▸ ASSIGNMENT: Output the records exactly, and drop each picture.

Stored data:
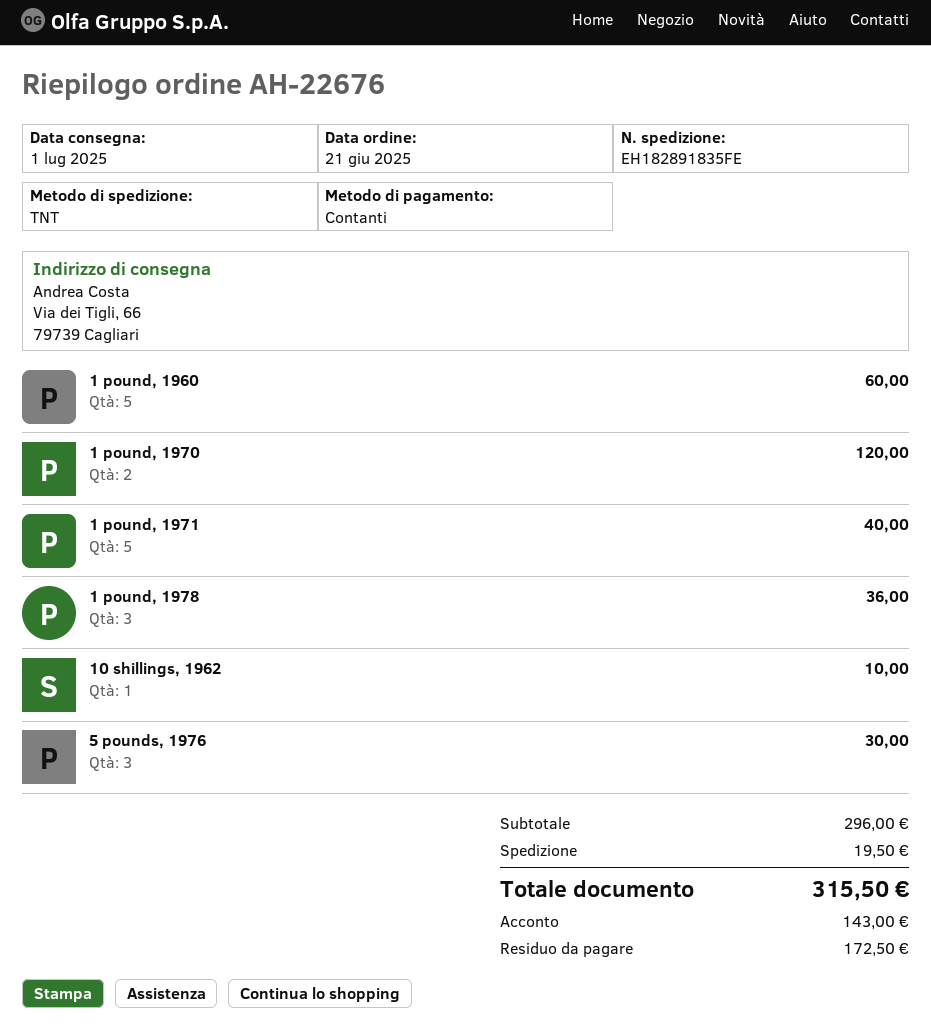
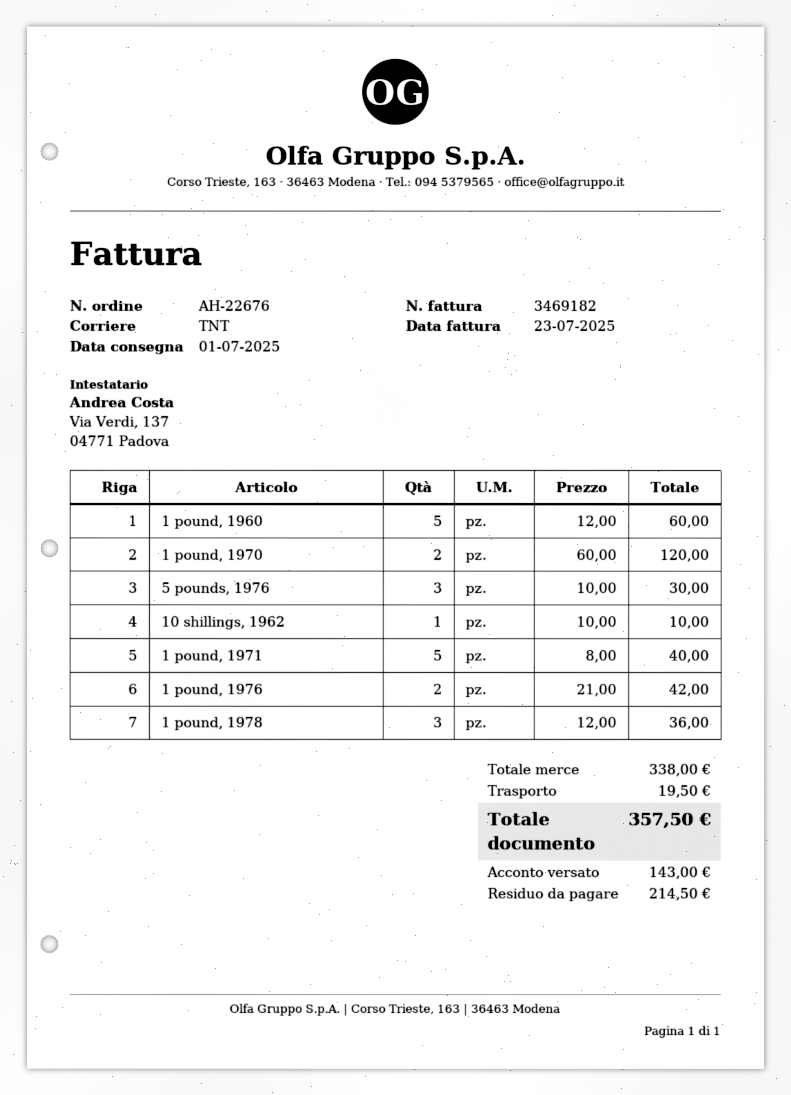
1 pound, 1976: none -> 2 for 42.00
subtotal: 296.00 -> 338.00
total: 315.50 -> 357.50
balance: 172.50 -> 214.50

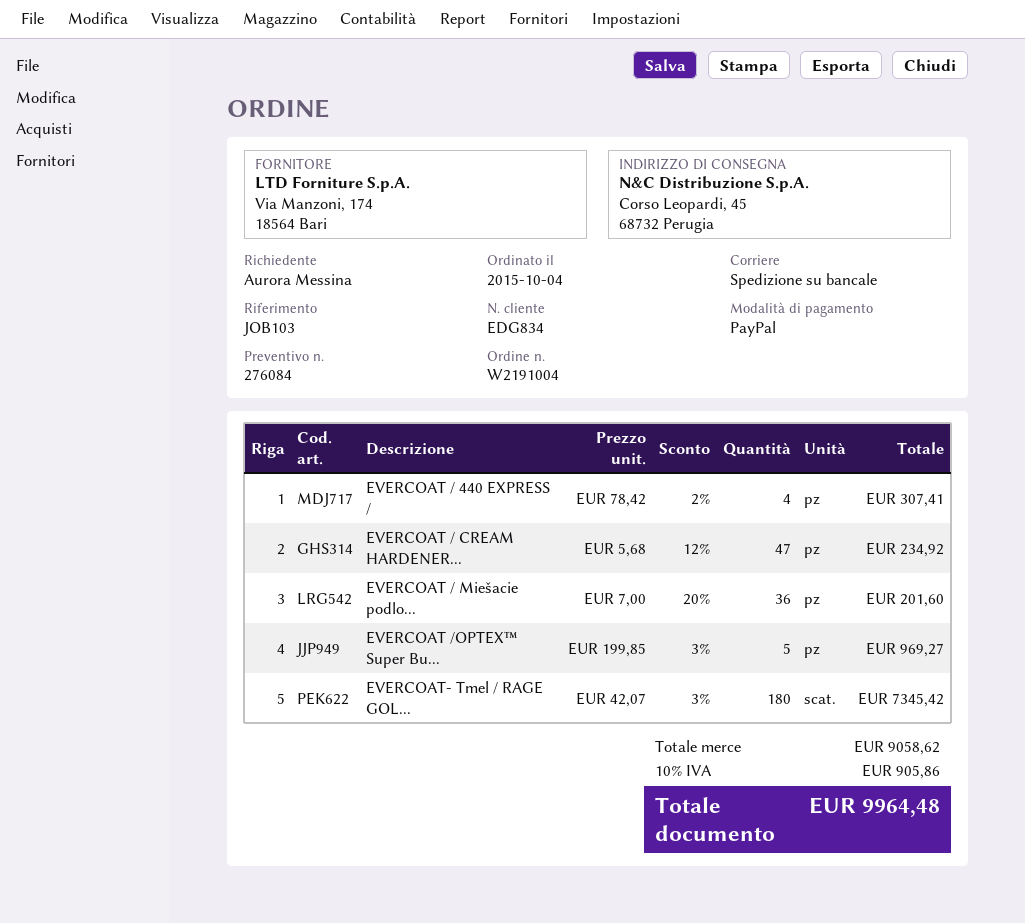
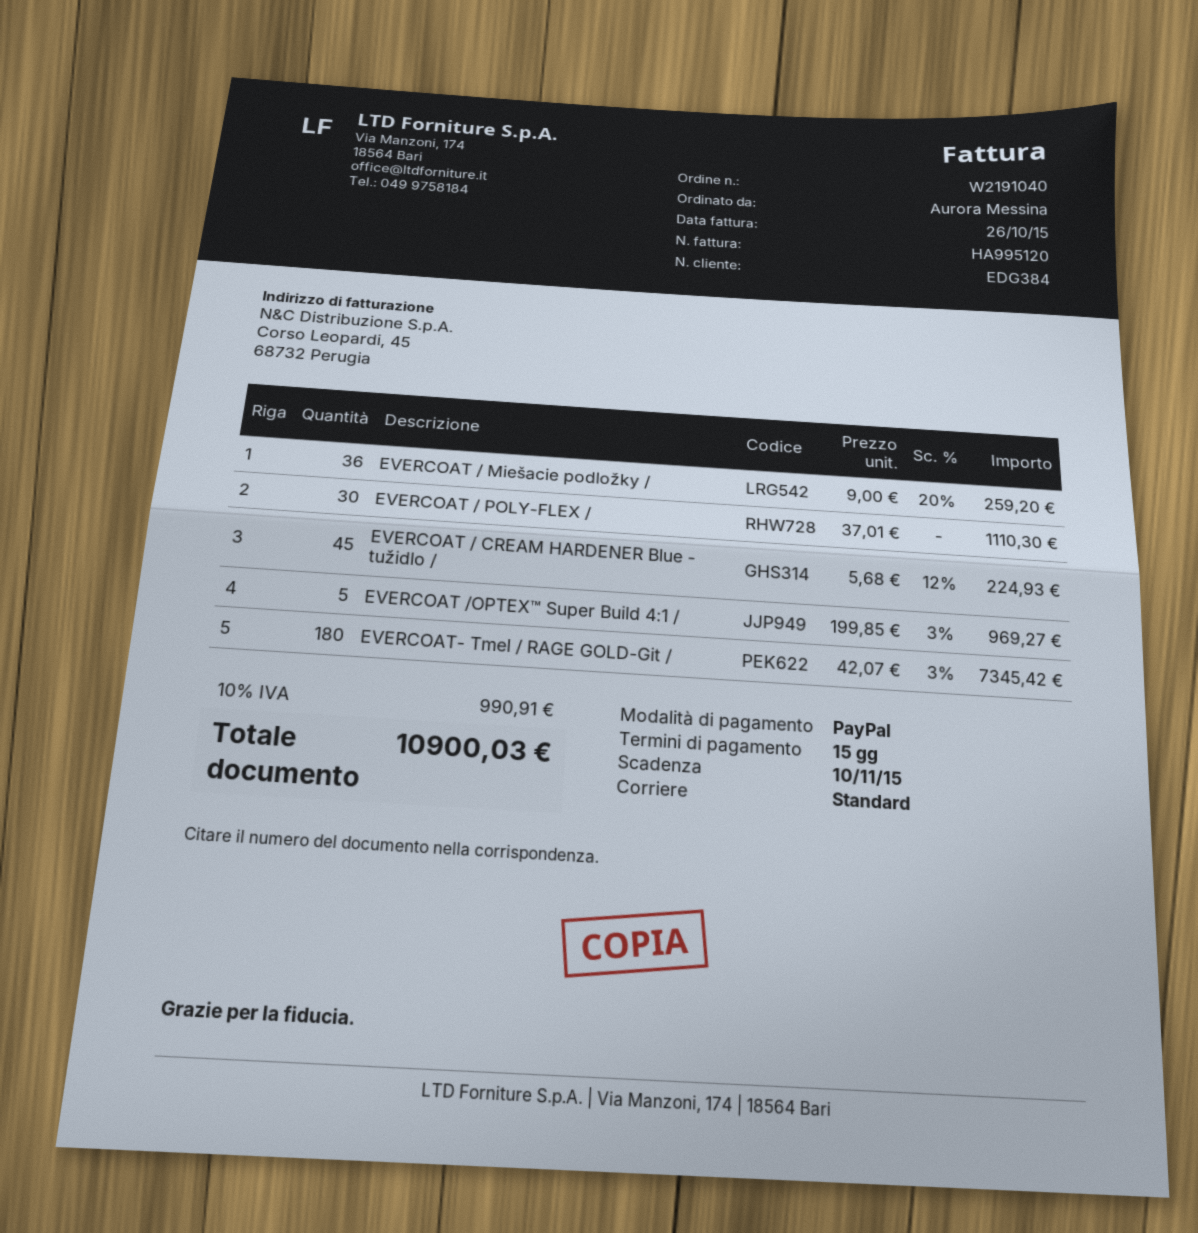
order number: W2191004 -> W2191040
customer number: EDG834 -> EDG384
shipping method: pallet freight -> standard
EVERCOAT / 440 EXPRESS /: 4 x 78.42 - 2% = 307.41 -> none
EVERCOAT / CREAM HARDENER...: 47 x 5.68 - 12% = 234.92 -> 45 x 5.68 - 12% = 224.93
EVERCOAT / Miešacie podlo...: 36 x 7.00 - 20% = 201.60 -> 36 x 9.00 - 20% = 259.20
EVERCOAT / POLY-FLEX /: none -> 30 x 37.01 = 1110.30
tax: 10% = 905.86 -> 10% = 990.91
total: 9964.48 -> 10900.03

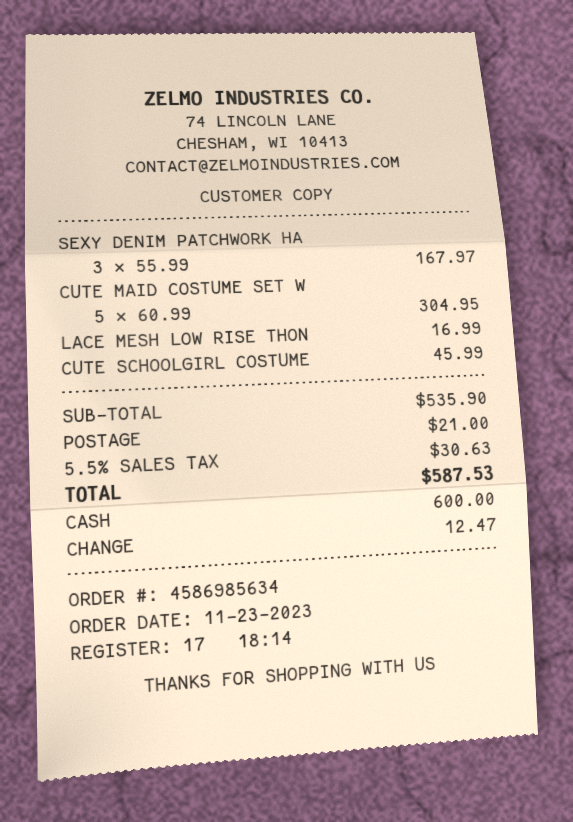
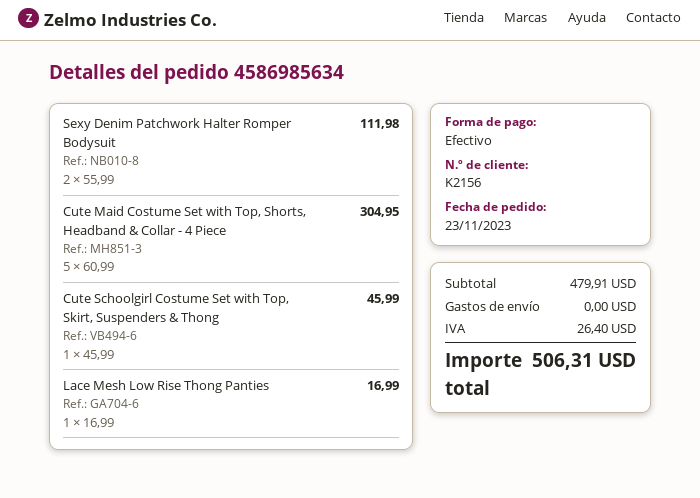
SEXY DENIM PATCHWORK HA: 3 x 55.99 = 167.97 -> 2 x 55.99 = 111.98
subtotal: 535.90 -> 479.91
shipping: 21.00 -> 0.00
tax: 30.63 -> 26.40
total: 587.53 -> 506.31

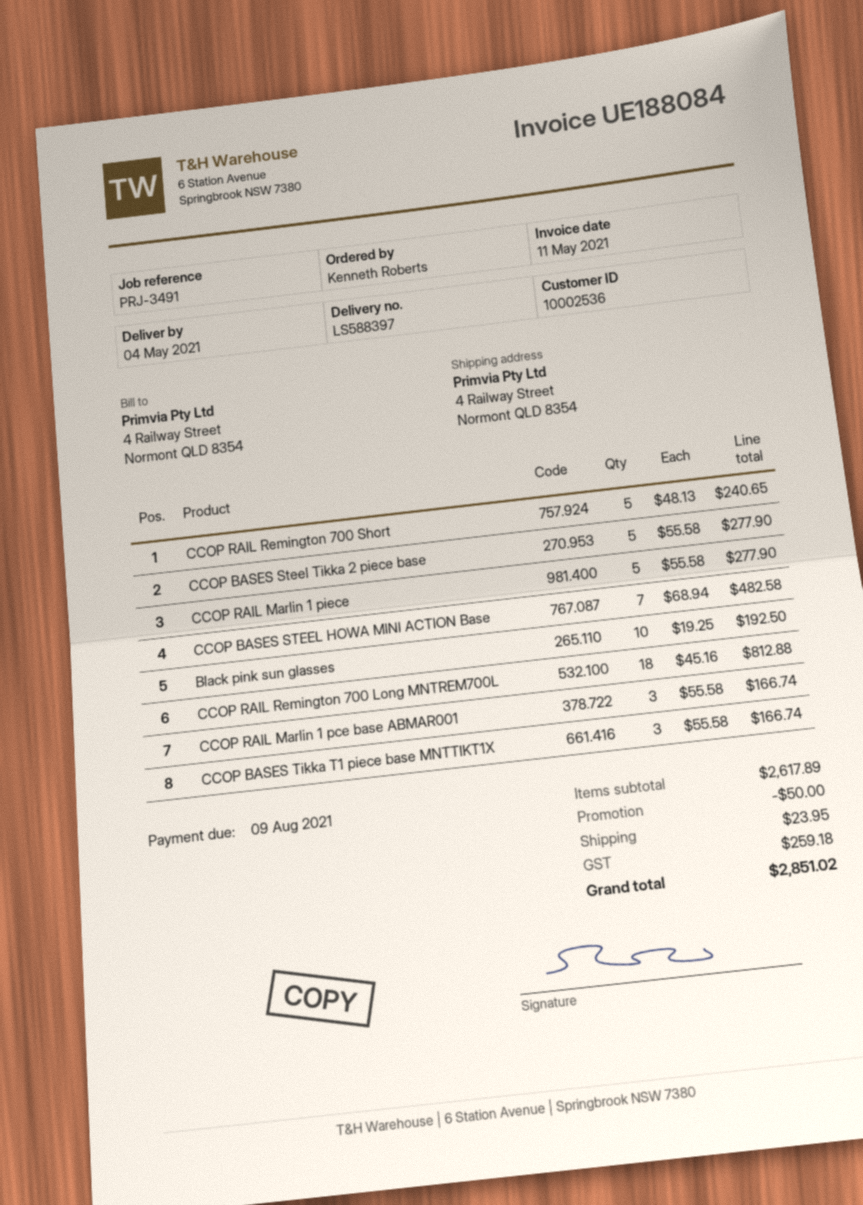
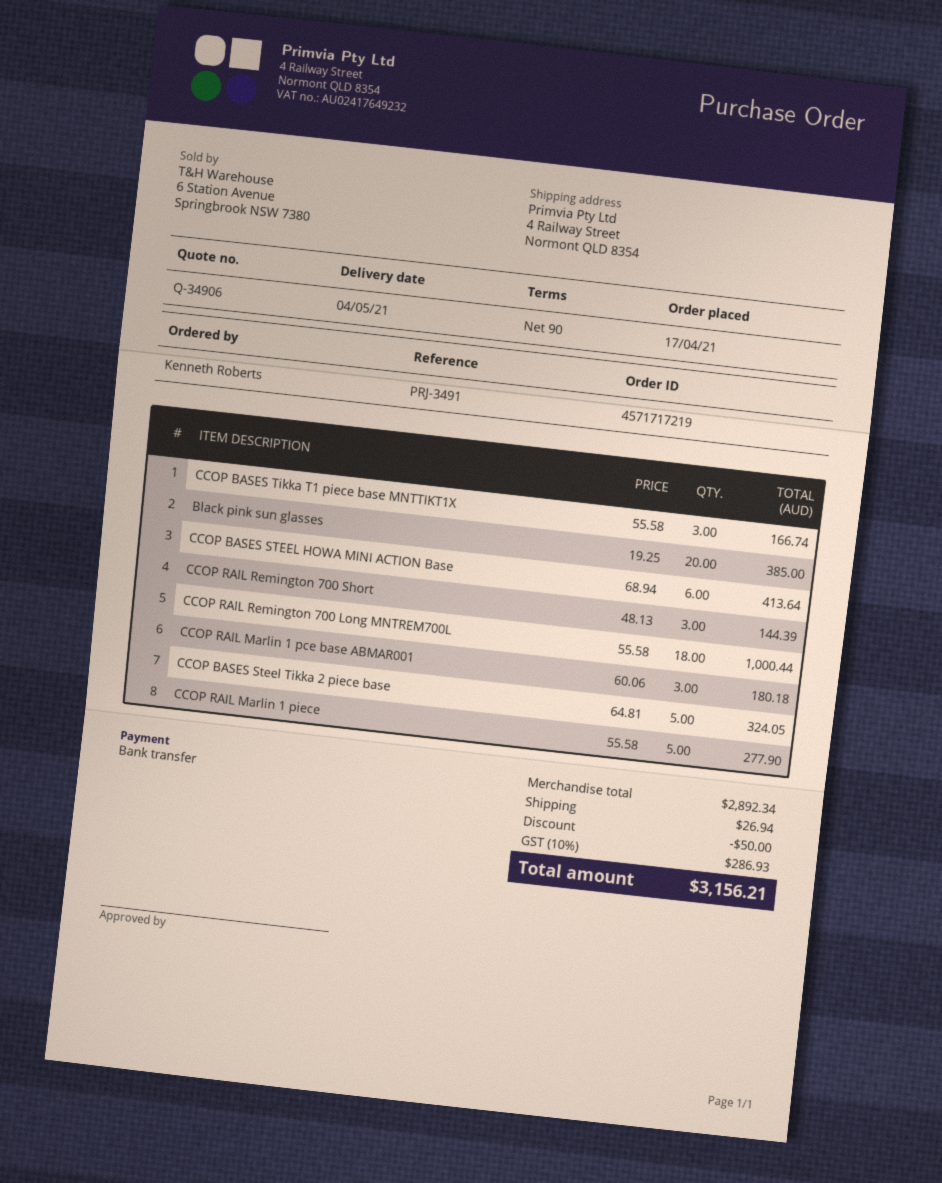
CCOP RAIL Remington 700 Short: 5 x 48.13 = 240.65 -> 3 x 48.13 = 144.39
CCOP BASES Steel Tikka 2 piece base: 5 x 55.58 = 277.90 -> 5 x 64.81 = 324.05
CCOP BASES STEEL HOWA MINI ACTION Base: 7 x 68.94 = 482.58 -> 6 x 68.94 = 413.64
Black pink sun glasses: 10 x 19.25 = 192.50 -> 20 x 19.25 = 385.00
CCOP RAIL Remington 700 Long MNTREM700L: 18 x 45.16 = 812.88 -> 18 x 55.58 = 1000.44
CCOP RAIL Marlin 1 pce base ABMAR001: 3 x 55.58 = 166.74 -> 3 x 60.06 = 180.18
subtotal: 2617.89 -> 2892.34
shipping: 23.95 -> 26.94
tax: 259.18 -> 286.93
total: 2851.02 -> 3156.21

▸ YOUR SOLUTION:
1 pound, 1976: none -> 2 for 42.00
subtotal: 296.00 -> 338.00
total: 315.50 -> 357.50
balance: 172.50 -> 214.50

order number: W2191004 -> W2191040
customer number: EDG834 -> EDG384
shipping method: pallet freight -> standard
EVERCOAT / 440 EXPRESS /: 4 x 78.42 - 2% = 307.41 -> none
EVERCOAT / CREAM HARDENER...: 47 x 5.68 - 12% = 234.92 -> 45 x 5.68 - 12% = 224.93
EVERCOAT / Miešacie podlo...: 36 x 7.00 - 20% = 201.60 -> 36 x 9.00 - 20% = 259.20
EVERCOAT / POLY-FLEX /: none -> 30 x 37.01 = 1110.30
tax: 10% = 905.86 -> 10% = 990.91
total: 9964.48 -> 10900.03

SEXY DENIM PATCHWORK HA: 3 x 55.99 = 167.97 -> 2 x 55.99 = 111.98
subtotal: 535.90 -> 479.91
shipping: 21.00 -> 0.00
tax: 30.63 -> 26.40
total: 587.53 -> 506.31

CCOP RAIL Remington 700 Short: 5 x 48.13 = 240.65 -> 3 x 48.13 = 144.39
CCOP BASES Steel Tikka 2 piece base: 5 x 55.58 = 277.90 -> 5 x 64.81 = 324.05
CCOP BASES STEEL HOWA MINI ACTION Base: 7 x 68.94 = 482.58 -> 6 x 68.94 = 413.64
Black pink sun glasses: 10 x 19.25 = 192.50 -> 20 x 19.25 = 385.00
CCOP RAIL Remington 700 Long MNTREM700L: 18 x 45.16 = 812.88 -> 18 x 55.58 = 1000.44
CCOP RAIL Marlin 1 pce base ABMAR001: 3 x 55.58 = 166.74 -> 3 x 60.06 = 180.18
subtotal: 2617.89 -> 2892.34
shipping: 23.95 -> 26.94
tax: 259.18 -> 286.93
total: 2851.02 -> 3156.21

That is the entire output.